9 April 2019 — Mihaela CIRCU
Re/insurance professionals activating on the property segment, as well as cyber specialists, gathered on Tuesday, 9 April, in Vienna, Austria, at The "IIF 2019 - PROPERTY INSURANCE - the 2 CAT Cs: climate and cyber" Conference, to analyze the impact and current status of the climate and cyber risks.

Climate risks have always produced high impact events, causing material and human losses that often have remained in collective memory as reference points; yet, in the recent years their catastrophic nature became increasingly threatening for the communities' resilience. By comparison, cyber risks are just emerging, but they are demonstrating already a potentially catastrophic impact which still needs to be better understood and assessed.

One of the main common elements in this comparison are the insufficient preparedness and public action taken to mitigate them, as well as the significant insurance coverage gap. In both cases, the insurance industry may play a significant role not only in covering financial losses, but also in helping public authorities and other interested bodies to better asses and manage risks.

"IIF 2019 - PROPERTY INSURANCE - the 2 CAT Cs: climate and cyber" is supported by VIENNA Insurance Group as Official Partner.

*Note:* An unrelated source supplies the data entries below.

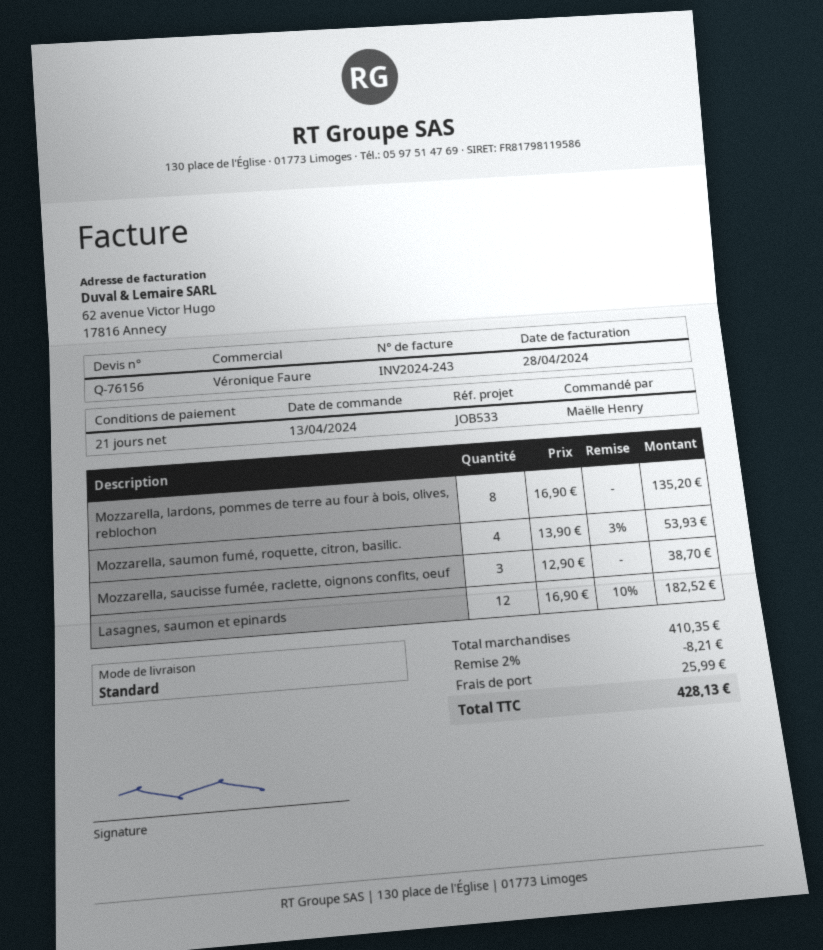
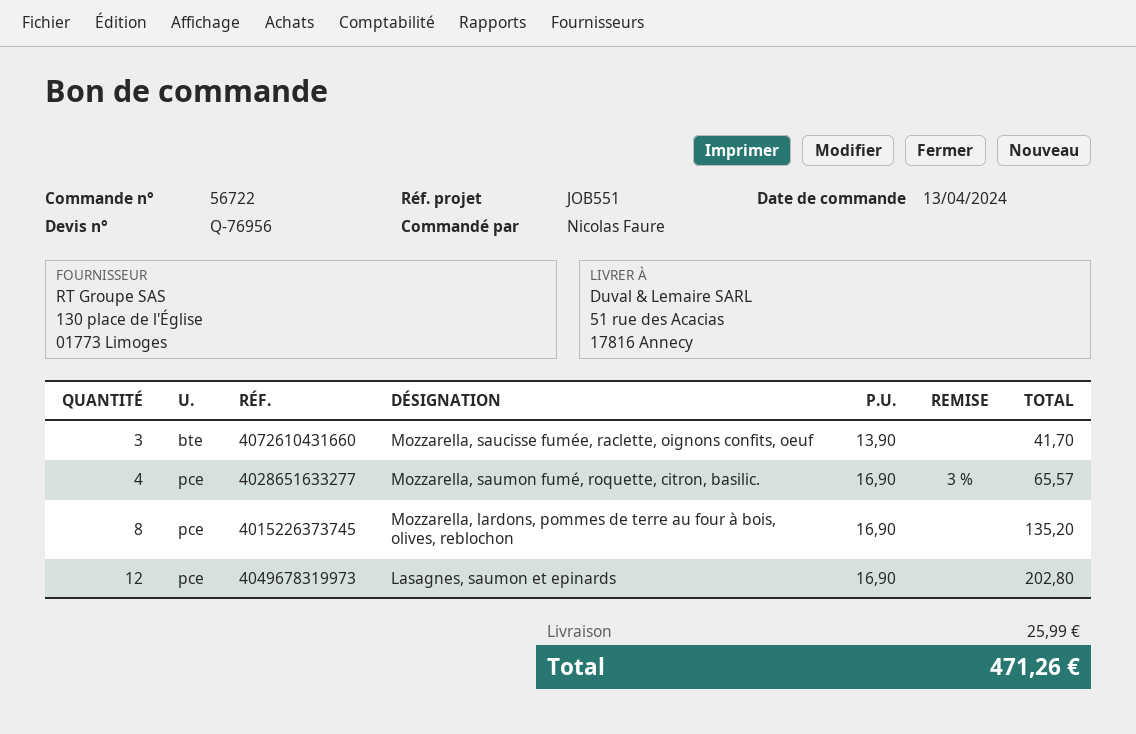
quote number: Q-76156 -> Q-76956
reference: JOB533 -> JOB551
ordered by: Maëlle Henry -> Nicolas Faure
Mozzarella, saumon fumé, roquette, citron, basilic.: 4 x 13.90 - 3% = 53.93 -> 4 x 16.90 - 3% = 65.57
Mozzarella, saucisse fumée, raclette, oignons confits, oeuf: 3 x 12.90 = 38.70 -> 3 x 13.90 = 41.70
Lasagnes, saumon et epinards: 12 x 16.90 - 10% = 182.52 -> 12 x 16.90 = 202.80
discount: 2% = 8.21 -> none
total: 428.13 -> 471.26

Below you can find the main statements of the conference.



Luke WATTS,
Head of Enterprise Risk Management, RSA, UK

  • Year 2018 set a new all-time record for carbon emissions. The emissions went up 2.7% in 2017, and over 50% up on 1990s, despite pledges at U.N. efforts of a generation have not yet 'moved the dial'.
  • Profound cuts to emissions defy current economical models. They suggest major changes to energy industry, freight or heating, changes sustained and extended year by year, from 2020 to 2070.
  • Research indicates that 3-4 degrees Celsius warming is passing, most likely, irreversible tipping points. Most people don't yet realize how bad this risk is. There is a risk of >5 degrees Celsius warming, which would be catastrophic for all humanity.
  • There are a few different scenarios - one of them is the physical Risk Scenarios - evolve gradually.
  • The physical path for next 10-20 years is already set. This is due to lags in the system, whatever we do now. Physical trends are strongest for water risks: intense downpours, tropical storms, river floodings, droughts and associated wildfires.
  • Priorities to reduce consumption: USD 100/tone carbon price, end fossil fuel subsidies, general decarbonization and withdrawal from coal and gas plants energy sources, electric powered vehicles, reduced food waste at all stages, veganism, reusable construction materials, forestation.
  • Warming is on track to reach 1.5-2 degrees Celsius in the next 2-3 decades. Effects are likely to include:
    • more and stronger heatwaves, drought years (especially in SW USA, Mediterranean and Southern Africa);
    • downpour and river flood damage will double in the following years, tropical storm deluge have become more and more common;
    • winds: slightly fewer cyclones, but more powerful, and expanding away from equator.
  • The sea-level rise threatens USD 11 trillion of coastal property.
  • Geographic range of diseases will expand, such as malaria, yellow fever, Lyme disease.
  • Insurability and affordability will be of increasing concern with exposure management, loss prevention and adaptation being key to the response.
  • Responses need to be well designed, proportionate and responsible - weather and exposure data, modelling and underwriting will become even more important.
  • Any risk pools need to be well designed, to not foster the wrong risks or unwise development.
  • The insurance industry needs to continue to invest in hazard models to inform civic and infrastructure planning, and adaptation measures and to advise on standards, building codes, government policy and other preventative measures.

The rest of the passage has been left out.